YOUR INSTRUCTIONS:
Below are the records; give again exactly the lines from the one containing "html: none ->" through the one containing "font-size: 15px ->", leaving out pictures.

== MATERIAL PROVIDED ==

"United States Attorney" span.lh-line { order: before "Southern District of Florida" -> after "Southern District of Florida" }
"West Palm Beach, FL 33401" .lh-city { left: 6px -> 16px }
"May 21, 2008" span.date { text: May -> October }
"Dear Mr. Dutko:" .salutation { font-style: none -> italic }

===
== MATERIAL PROVIDED ==

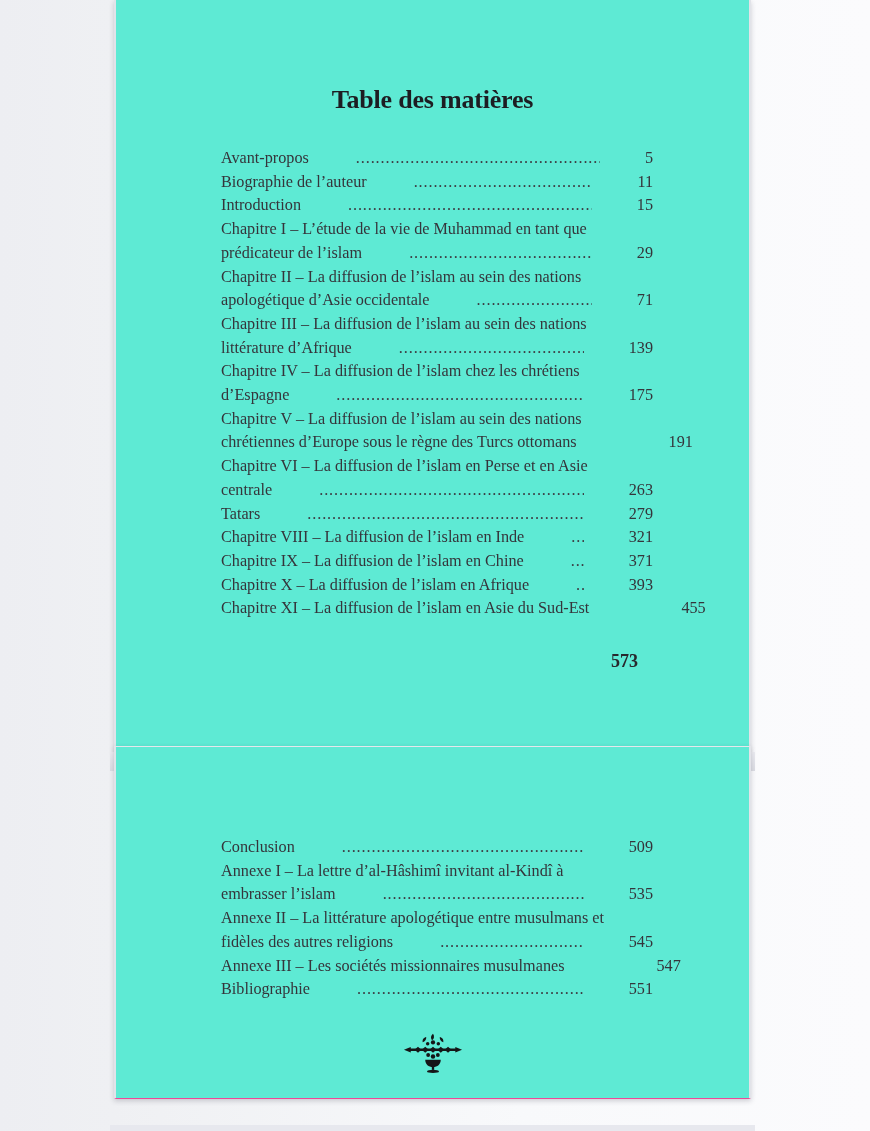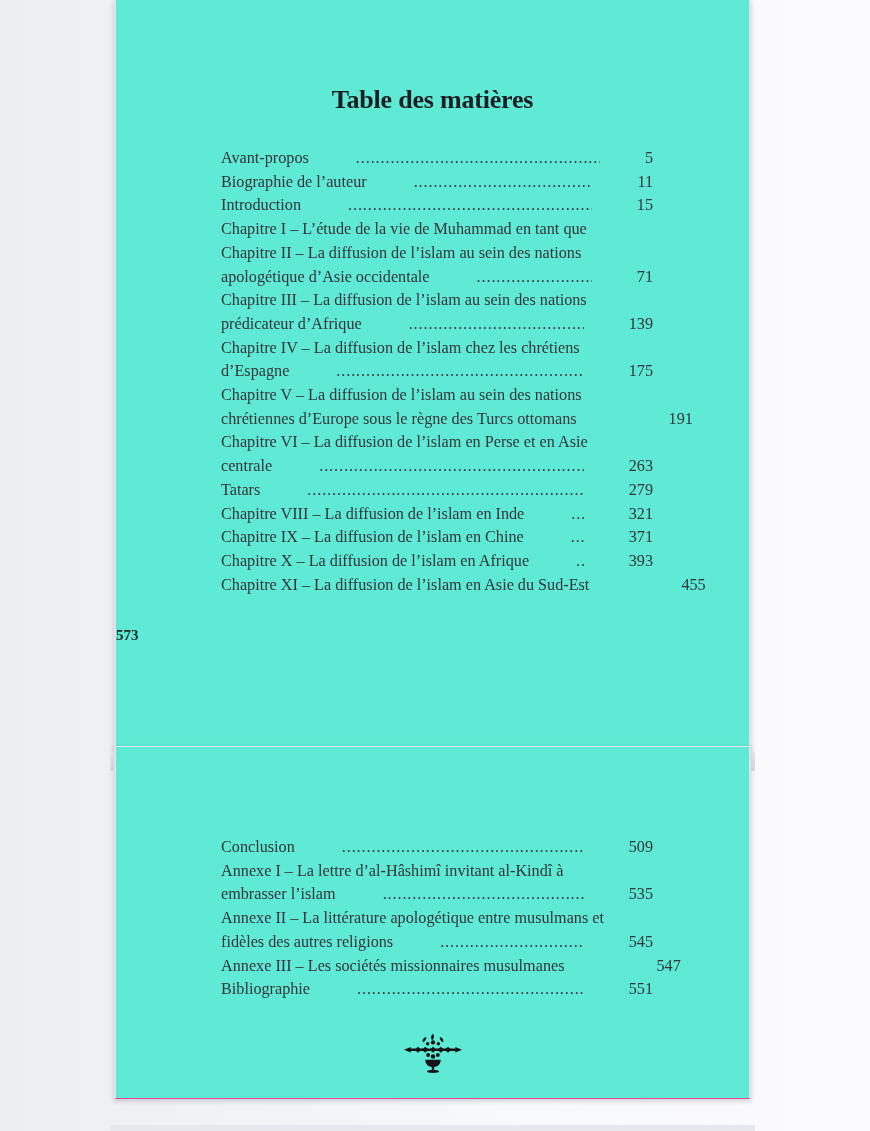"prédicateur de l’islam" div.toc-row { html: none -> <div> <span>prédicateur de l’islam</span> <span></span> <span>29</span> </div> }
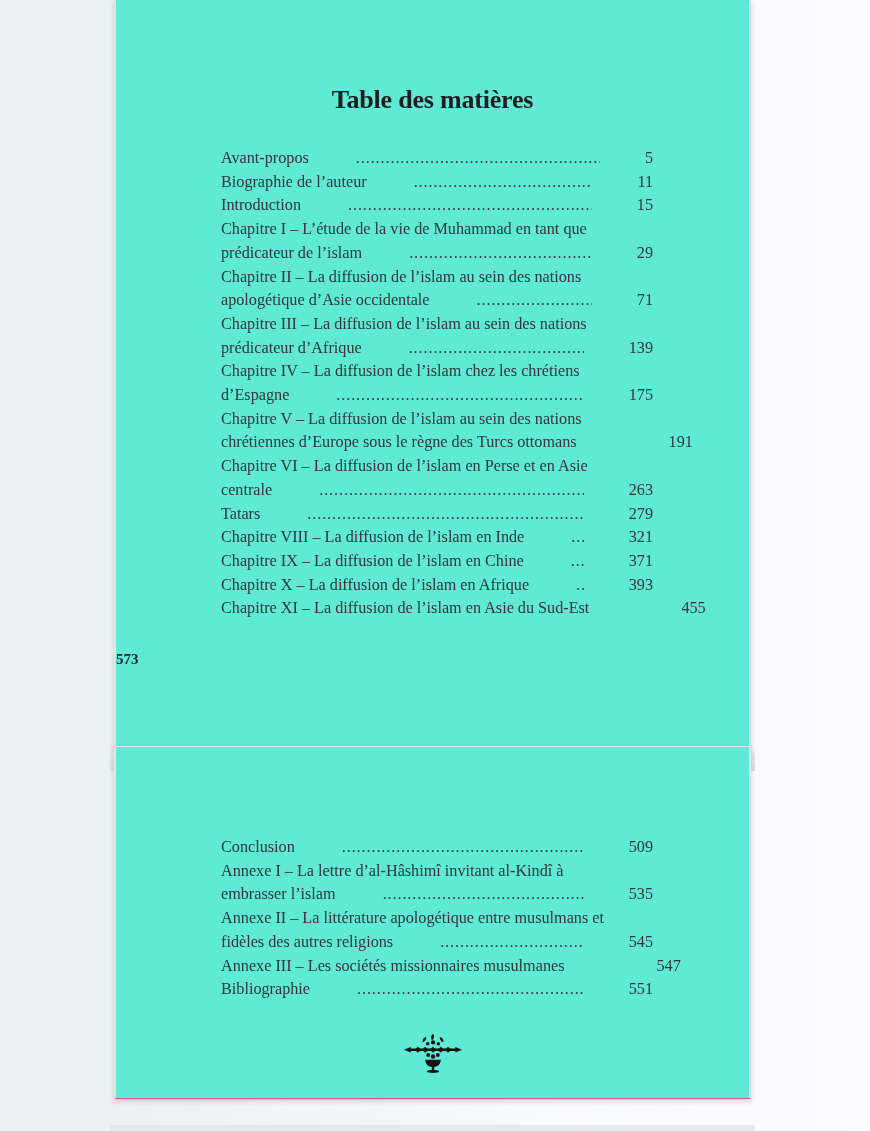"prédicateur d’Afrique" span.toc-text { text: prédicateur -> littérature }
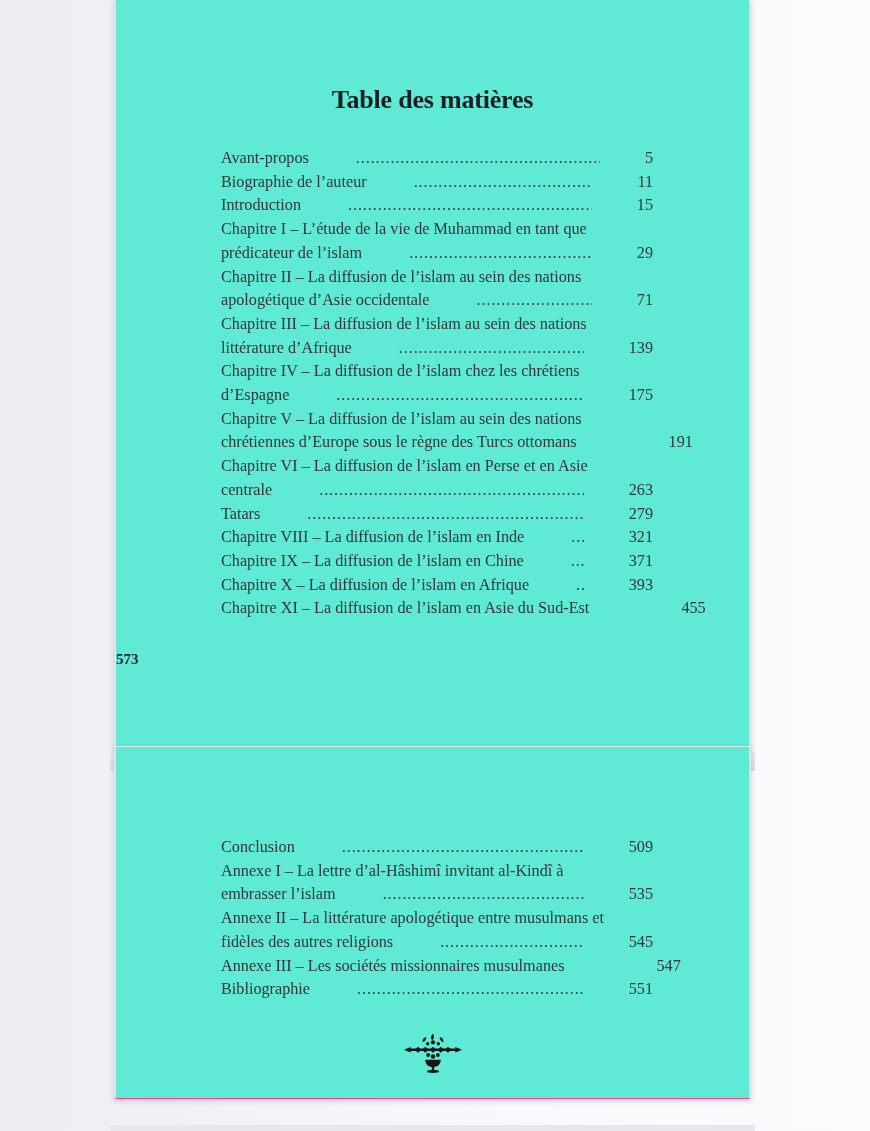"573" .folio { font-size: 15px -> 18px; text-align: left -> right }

===
== MATERIAL PROVIDED ==

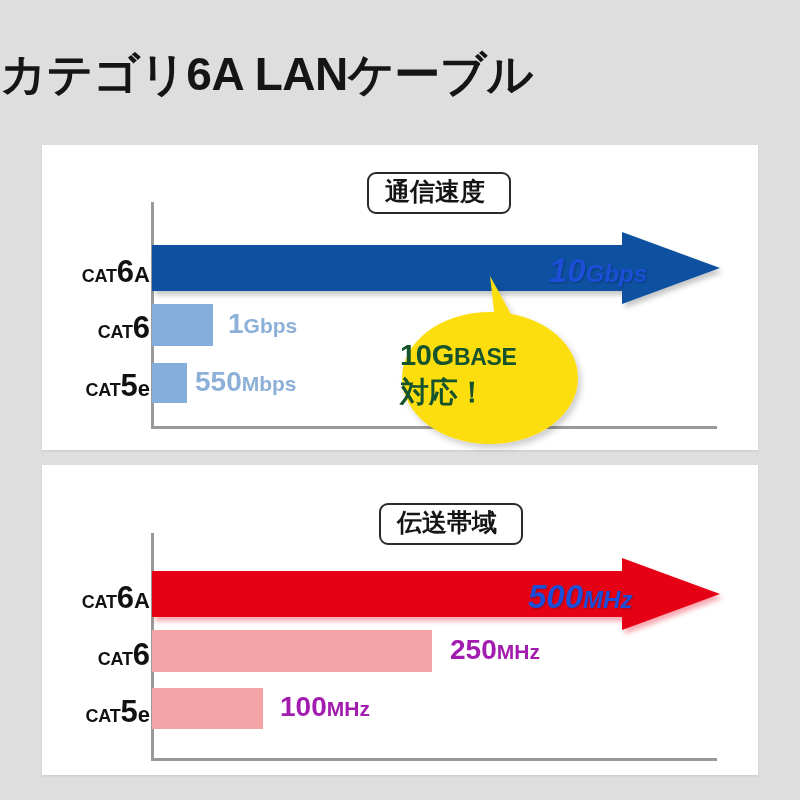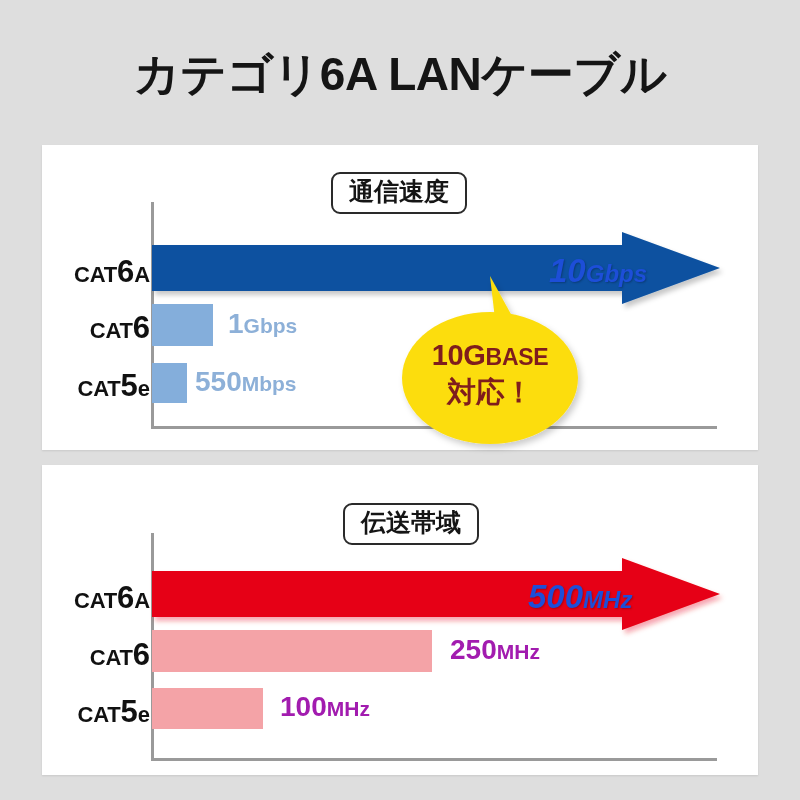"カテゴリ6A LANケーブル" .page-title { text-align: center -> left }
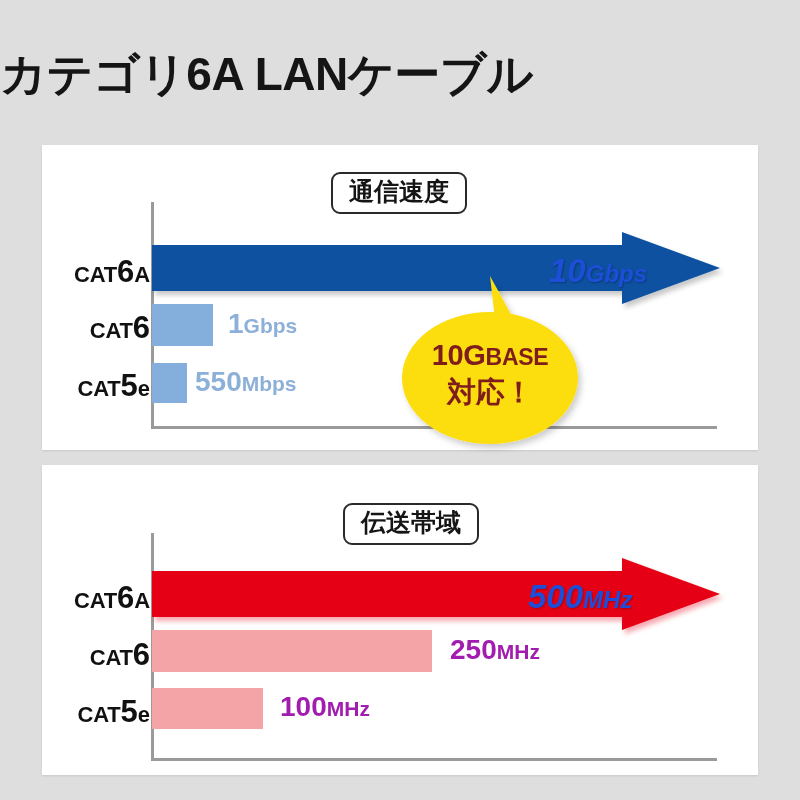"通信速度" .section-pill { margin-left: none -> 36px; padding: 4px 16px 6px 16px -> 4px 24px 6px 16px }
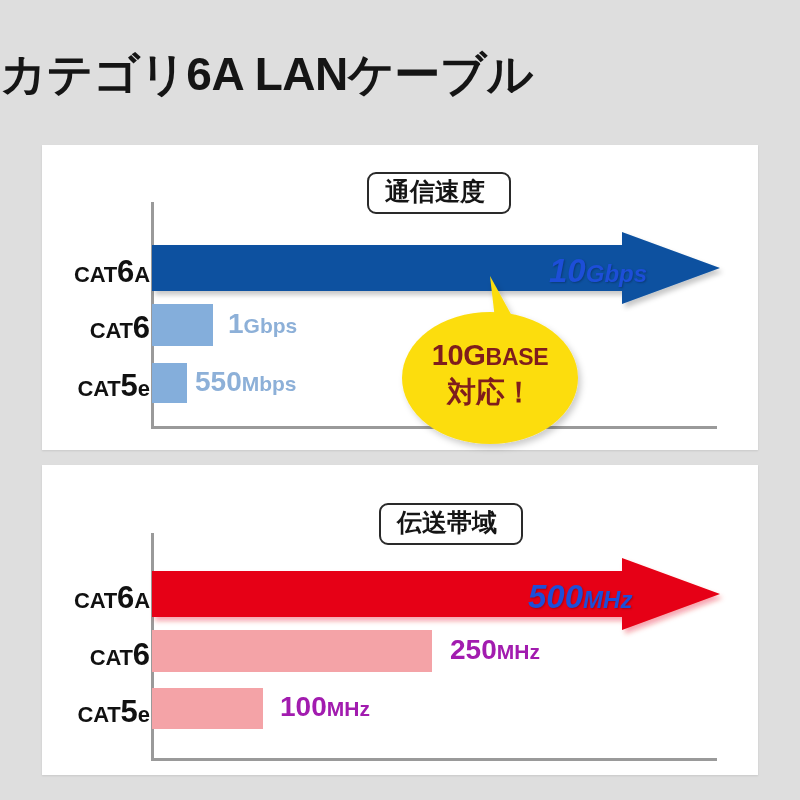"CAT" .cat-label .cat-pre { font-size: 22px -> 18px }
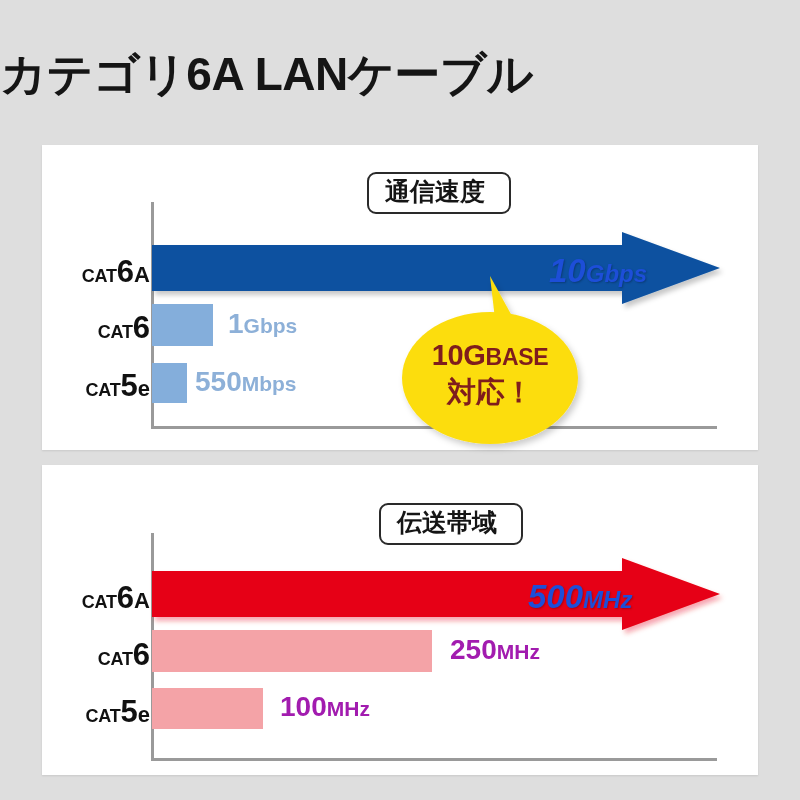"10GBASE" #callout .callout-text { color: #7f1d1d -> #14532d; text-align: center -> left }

===

OUTPUT BELOW:
"prédicateur de l’islam" div.toc-row { html: none -> <div> <span>prédicateur de l’islam</span> <span></span> <span>29</span> </div> }
"prédicateur d’Afrique" span.toc-text { text: prédicateur -> littérature }
"573" .folio { font-size: 15px -> 18px; text-align: left -> right }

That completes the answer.